Fortunately, NIJC successfully argued that DHS had incorrectly found our client subject to the terrorism bar and DHS allowed his family to enter the United States. But, thousands of other asylees and refugees have not been so lucky. Their cases and the cases of their family members have been on hold for years. Through the new DHS exemption, many of their cases should now be resolved.

Still, many asylees and refugees face unjust separation from family members and delays in establishing permanent residence in the United States—or risk having their request for protection denied entirely—as a result of the overbroad terrorism bar. One of these individuals is an Ethiopian woman whom NIJC pro bono attorneys represent in her asylum case. She raised money for poor and abused women as part of a women’s group within the Oromo Liberation Front (OLF), an ethnic-based political group that opposes the repressive Ethiopian regime and has had the support of the U.S. government.
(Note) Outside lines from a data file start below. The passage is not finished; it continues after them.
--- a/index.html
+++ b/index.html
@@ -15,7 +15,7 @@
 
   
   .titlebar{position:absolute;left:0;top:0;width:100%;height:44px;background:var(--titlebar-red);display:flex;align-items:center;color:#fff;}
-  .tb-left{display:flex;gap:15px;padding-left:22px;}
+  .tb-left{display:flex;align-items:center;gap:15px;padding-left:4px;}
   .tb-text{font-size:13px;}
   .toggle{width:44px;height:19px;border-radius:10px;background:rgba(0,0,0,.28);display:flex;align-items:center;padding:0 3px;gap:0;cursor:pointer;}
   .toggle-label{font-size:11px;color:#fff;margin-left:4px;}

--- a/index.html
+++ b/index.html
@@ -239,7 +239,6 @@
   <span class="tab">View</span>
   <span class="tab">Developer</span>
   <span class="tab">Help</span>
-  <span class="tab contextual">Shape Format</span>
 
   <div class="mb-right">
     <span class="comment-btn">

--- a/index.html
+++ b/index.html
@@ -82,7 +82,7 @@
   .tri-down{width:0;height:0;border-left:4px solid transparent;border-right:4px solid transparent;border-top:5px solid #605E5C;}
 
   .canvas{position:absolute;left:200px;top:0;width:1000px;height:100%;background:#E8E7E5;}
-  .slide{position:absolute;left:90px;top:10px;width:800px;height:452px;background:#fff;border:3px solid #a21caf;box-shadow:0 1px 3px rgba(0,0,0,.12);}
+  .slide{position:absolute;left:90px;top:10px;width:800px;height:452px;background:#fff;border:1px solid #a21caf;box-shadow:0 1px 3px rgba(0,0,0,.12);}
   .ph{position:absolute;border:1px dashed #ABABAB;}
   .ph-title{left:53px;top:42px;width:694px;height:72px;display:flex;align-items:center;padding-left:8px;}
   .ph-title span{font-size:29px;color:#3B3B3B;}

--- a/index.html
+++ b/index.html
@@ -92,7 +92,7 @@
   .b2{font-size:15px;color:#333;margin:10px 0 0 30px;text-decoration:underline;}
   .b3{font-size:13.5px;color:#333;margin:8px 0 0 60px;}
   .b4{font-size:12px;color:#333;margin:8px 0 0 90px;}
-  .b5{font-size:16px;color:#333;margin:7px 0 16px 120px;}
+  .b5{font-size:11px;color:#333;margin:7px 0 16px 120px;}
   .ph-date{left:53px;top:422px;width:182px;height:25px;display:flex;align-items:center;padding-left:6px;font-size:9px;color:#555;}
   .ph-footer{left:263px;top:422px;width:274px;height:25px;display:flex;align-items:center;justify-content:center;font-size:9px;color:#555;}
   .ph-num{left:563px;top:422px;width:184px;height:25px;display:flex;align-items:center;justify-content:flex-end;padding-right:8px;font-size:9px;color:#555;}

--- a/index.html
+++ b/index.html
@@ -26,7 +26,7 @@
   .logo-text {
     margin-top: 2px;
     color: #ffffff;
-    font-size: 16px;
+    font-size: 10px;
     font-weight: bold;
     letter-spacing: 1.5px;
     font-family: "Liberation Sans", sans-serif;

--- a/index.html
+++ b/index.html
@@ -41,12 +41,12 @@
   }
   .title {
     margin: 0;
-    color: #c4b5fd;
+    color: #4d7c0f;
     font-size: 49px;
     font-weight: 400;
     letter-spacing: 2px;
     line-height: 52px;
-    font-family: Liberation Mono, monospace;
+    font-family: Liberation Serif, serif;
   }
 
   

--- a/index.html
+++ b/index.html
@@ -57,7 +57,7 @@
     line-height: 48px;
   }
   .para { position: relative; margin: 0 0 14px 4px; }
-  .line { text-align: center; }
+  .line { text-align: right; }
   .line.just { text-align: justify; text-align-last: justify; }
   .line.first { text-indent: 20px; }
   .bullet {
Our client seeks asylum because the Ethiopian government tortured her for her involvement with the OLF, but DHS claims she provided support to a terrorist organization and should be barred from asylum. Another NIJC client from Uganda faces the terrorism bar for the actions she took after being kidnapped and severely abused by the Lord’s Resistance Army.

Until Congress corrects the wording of the terrorism bar statute, DHS must establish more exemptions and interpret the statute in a reasonable manner so that men, women, and children who seek safety in the United States and present no threat to our security are not returned to countries where they will be subjected to persecution and torture.

Ashley Huebner is a supervising attorney for the Asylum Project.